Fitz-James, Richard

, bishop of Rochester, Chichester, and London, and a distinguished benefactor to Merton college, Oxford, was a native of a good family in Somersetshire. About 1459 he went to Oxford, and in 1465 was elected probationer fellow of Merton college, and when M. A. entered into holy orders, and in 1473 served the office of proctor. In March 1474 he became prebend of Taunton in the church of Wells, and when appointed chaplain to Edward IV. took his degrees in divinity. In March 1482 he was elected warden of Merton college, which office he retained for twenty-five years, during which he greatly advanced the credit and prosperity of the college, built the whole of what is now the ancient part of it, and made considerable additions to the fine chapel. In March 1484-5 he was made vicar of Minehead, and about the same time rector of Aller in Somersetshire.

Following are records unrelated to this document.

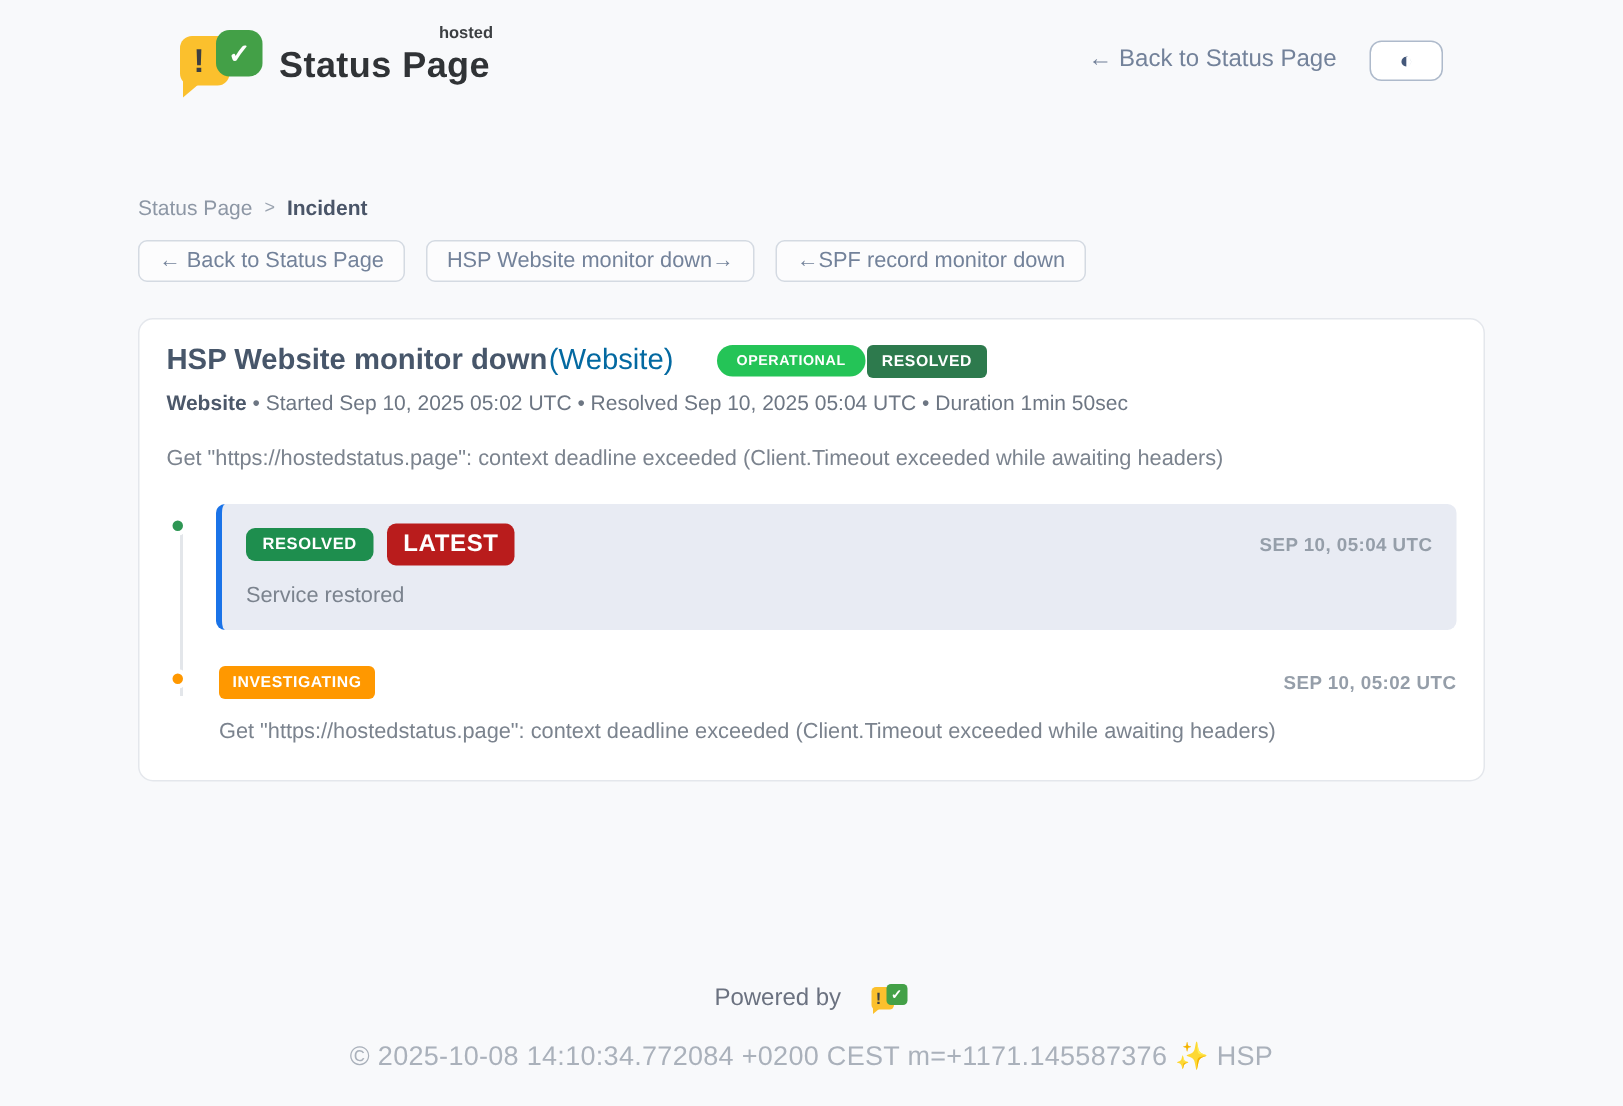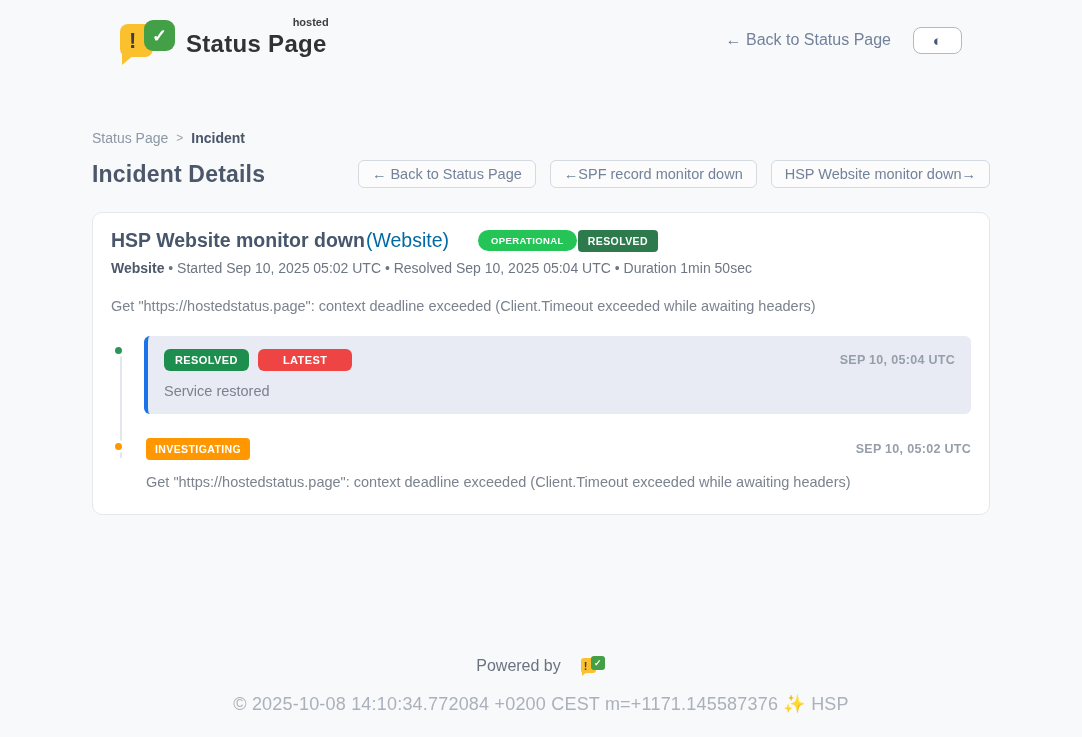--- a/index.html
+++ b/index.html
@@ -173,7 +173,6 @@
   </nav>
 
   <div class="title-row">
-    <h1 class="page-title">Incident Details</h1>
     <div class="nav-buttons">
       <button class="nav-btn">← Back to Status Page</button>
       <button class="nav-btn">←SPF record monitor down</button>

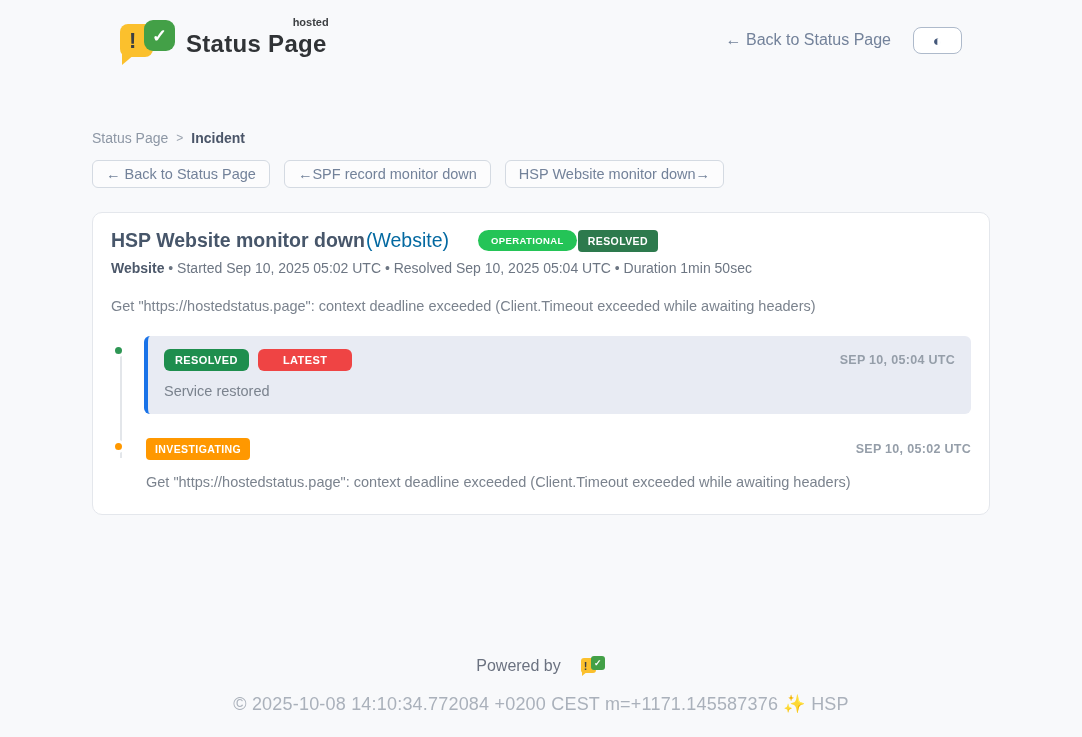--- a/index.html
+++ b/index.html
@@ -175,8 +175,8 @@
   <div class="title-row">
     <div class="nav-buttons">
       <button class="nav-btn">← Back to Status Page</button>
+      <button class="nav-btn">HSP Website monitor down→</button>
       <button class="nav-btn">←SPF record monitor down</button>
-      <button class="nav-btn">HSP Website monitor down→</button>
     </div>
   </div>
 

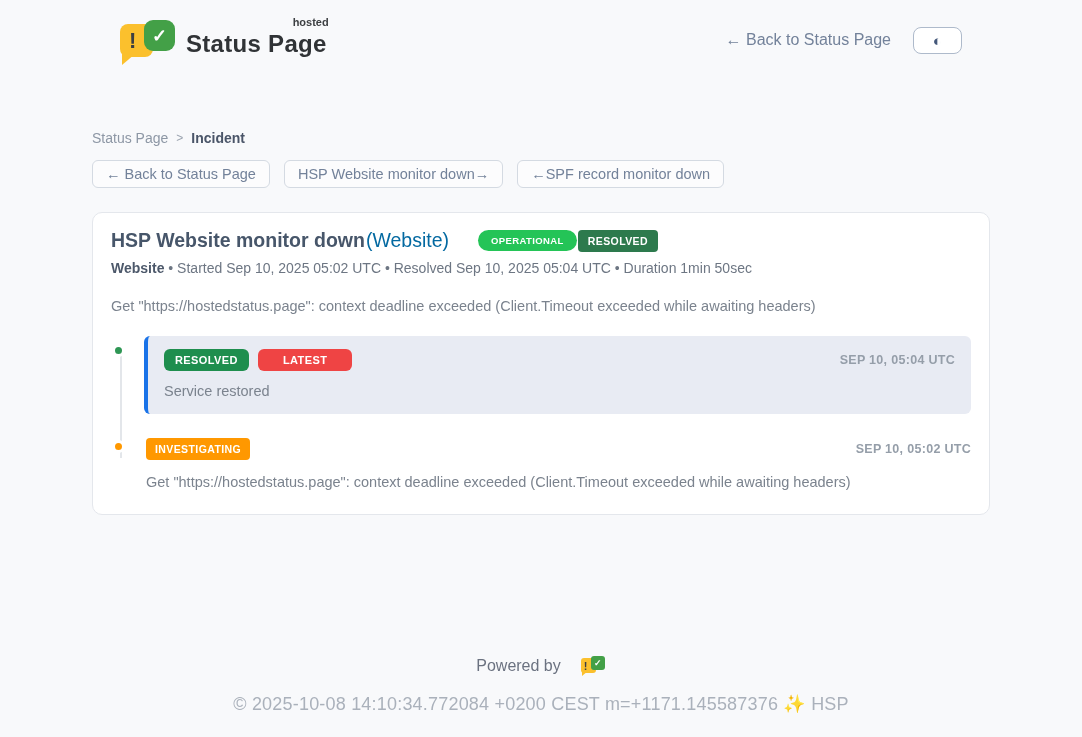--- a/index.html
+++ b/index.html
@@ -114,7 +114,7 @@
   .tl-head { display:flex; align-items:center; gap:9px; margin-bottom:12px; }
   .tl-box-plain .tl-head { margin-bottom:14px; }
   .badge-resolved-tl { background:#1e8e4e; border-radius:6px; font-size:11px; padding:5px 11px; }
-  .badge-latest { background:#ef4444; border-radius:6px; font-size:11px; padding:5px 25px; }
+  .badge-latest { background:#b91c1c; border-radius:6px; font-size:16px; padding:5px 11px; }
   .badge-investigating { background:#ff9800; border-radius:4px; font-size:10.5px; padding:5px 9px; }
   .tl-time { margin-left:auto; font-size:12.5px; font-weight:700; color:#959ea9; letter-spacing:.3px; }
   .tl-msg { font-size:14.5px; color:#7b838e; }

In June 1495 he was admitted almoner to Henry VII, and in May 1469 consecrated bishop of Rochester, from which, in Jan. 1503, he was translated to Chichester, and in March 1505 was again translated to the see of London. On this last preferment he resigned his wardenship of Merton, which he had hitherto held in commendam with Rochester and Chichester. While bishop of London, he was a munificent contributor to the cathedral church, and is also on record as a great benefactor to the completion of St. Mary’s church, Oxford. Along with his brother, sir John Fitzjames, lord chief justice of England, he founded the school at Bruton, in Somersetshire. He died in 1522, very aged, and was buried in St. Paul’s cathedral. 2


Ath. Ox. vol. I. Wood’s Colleges and Halls.